**SOURCE INFORMATION**

-=-=-

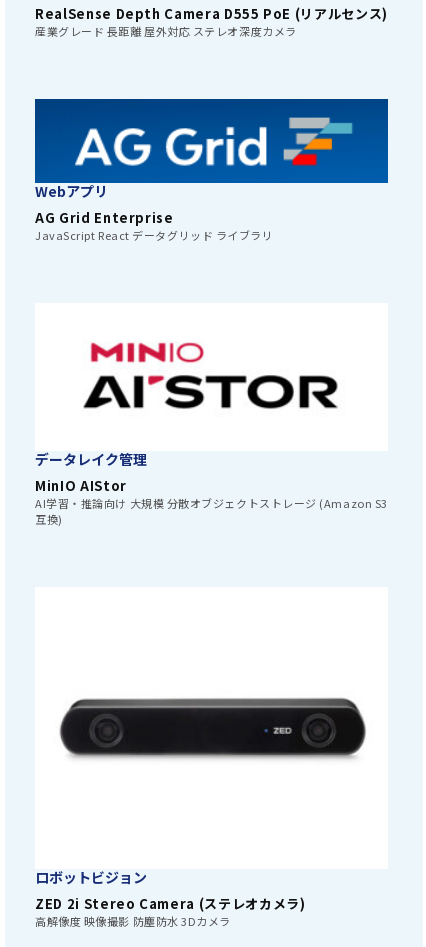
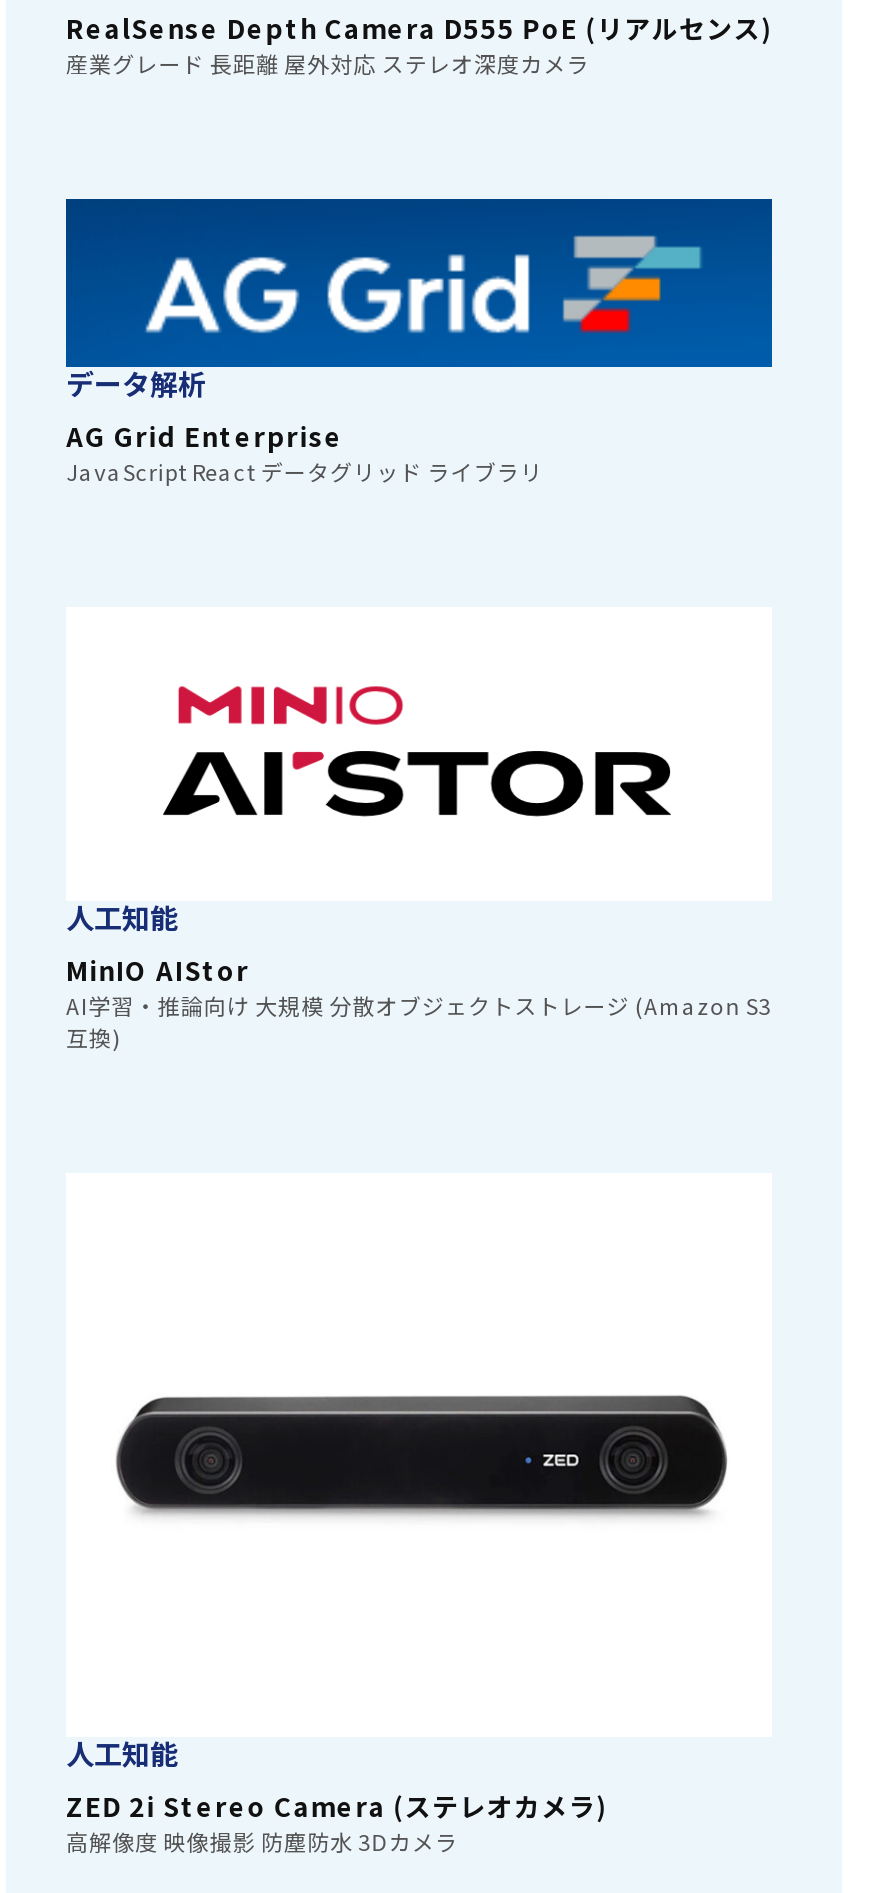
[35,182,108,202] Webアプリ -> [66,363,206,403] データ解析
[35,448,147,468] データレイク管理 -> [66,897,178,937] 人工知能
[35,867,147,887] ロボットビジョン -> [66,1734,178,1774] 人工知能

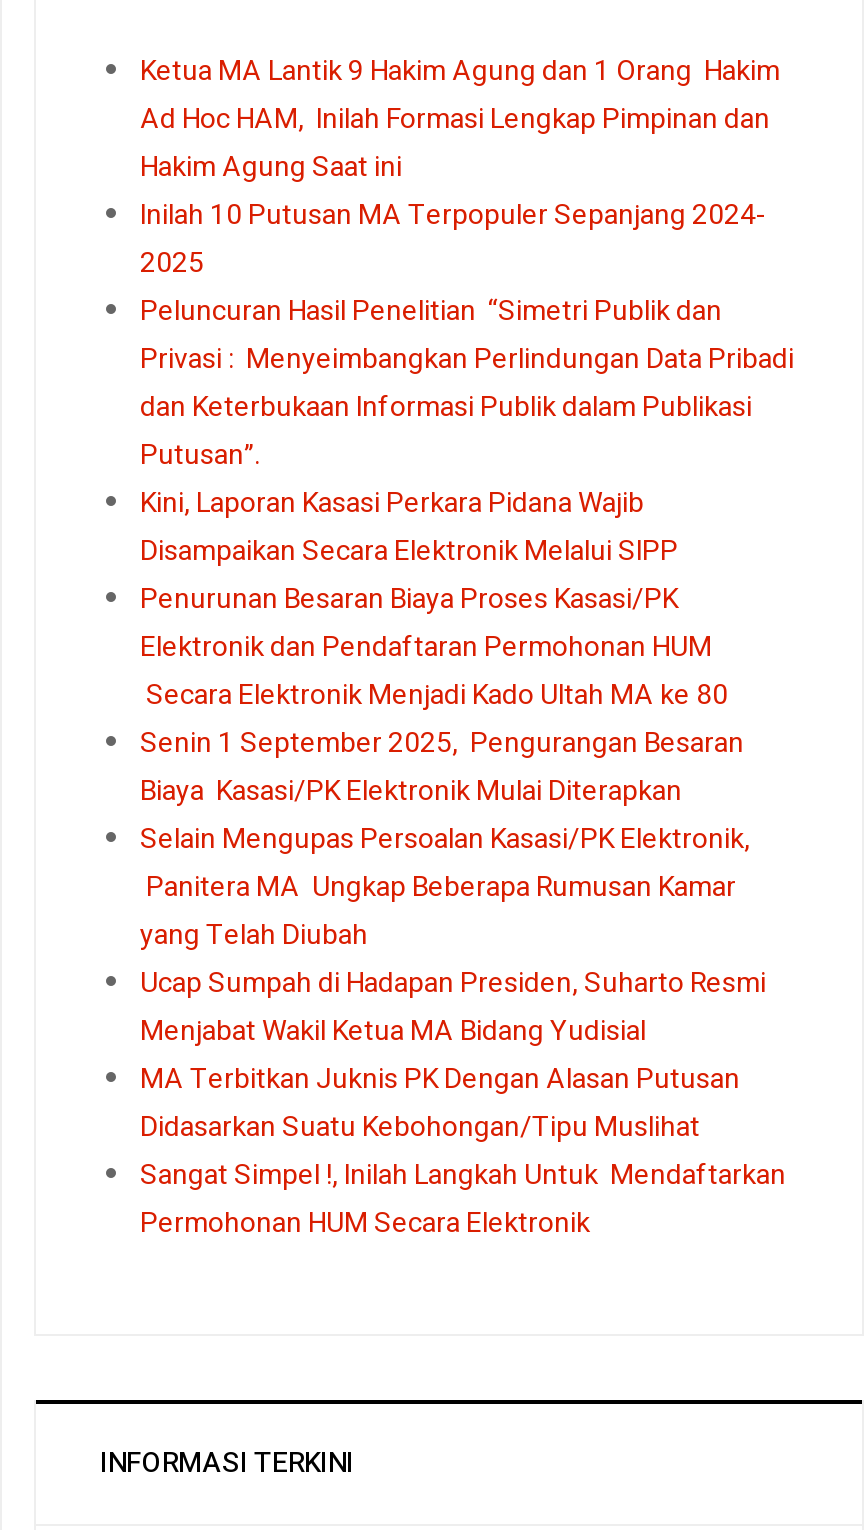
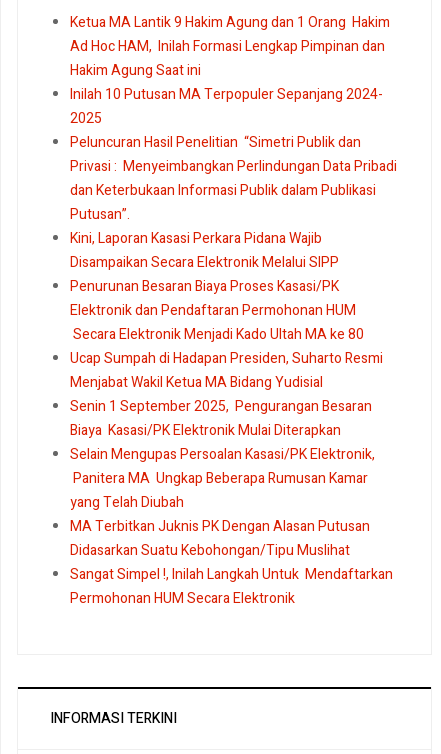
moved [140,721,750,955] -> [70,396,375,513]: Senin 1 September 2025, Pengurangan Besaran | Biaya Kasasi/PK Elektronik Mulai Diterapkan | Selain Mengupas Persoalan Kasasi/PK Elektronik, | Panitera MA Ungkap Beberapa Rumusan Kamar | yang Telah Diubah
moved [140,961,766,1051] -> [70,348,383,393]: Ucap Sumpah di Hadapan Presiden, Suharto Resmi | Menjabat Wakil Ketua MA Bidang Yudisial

-=-=-

Since the pictures are not wanted, give the material again exactly without them.

[35,182,108,202] Webアプリ -> [66,363,206,403] データ解析
[35,448,147,468] データレイク管理 -> [66,897,178,937] 人工知能
[35,867,147,887] ロボットビジョン -> [66,1734,178,1774] 人工知能

moved [140,721,750,955] -> [70,396,375,513]: Senin 1 September 2025, Pengurangan Besaran | Biaya Kasasi/PK Elektronik Mulai Diterapkan | Selain Mengupas Persoalan Kasasi/PK Elektronik, | Panitera MA Ungkap Beberapa Rumusan Kamar | yang Telah Diubah
moved [140,961,766,1051] -> [70,348,383,393]: Ucap Sumpah di Hadapan Presiden, Suharto Resmi | Menjabat Wakil Ketua MA Bidang Yudisial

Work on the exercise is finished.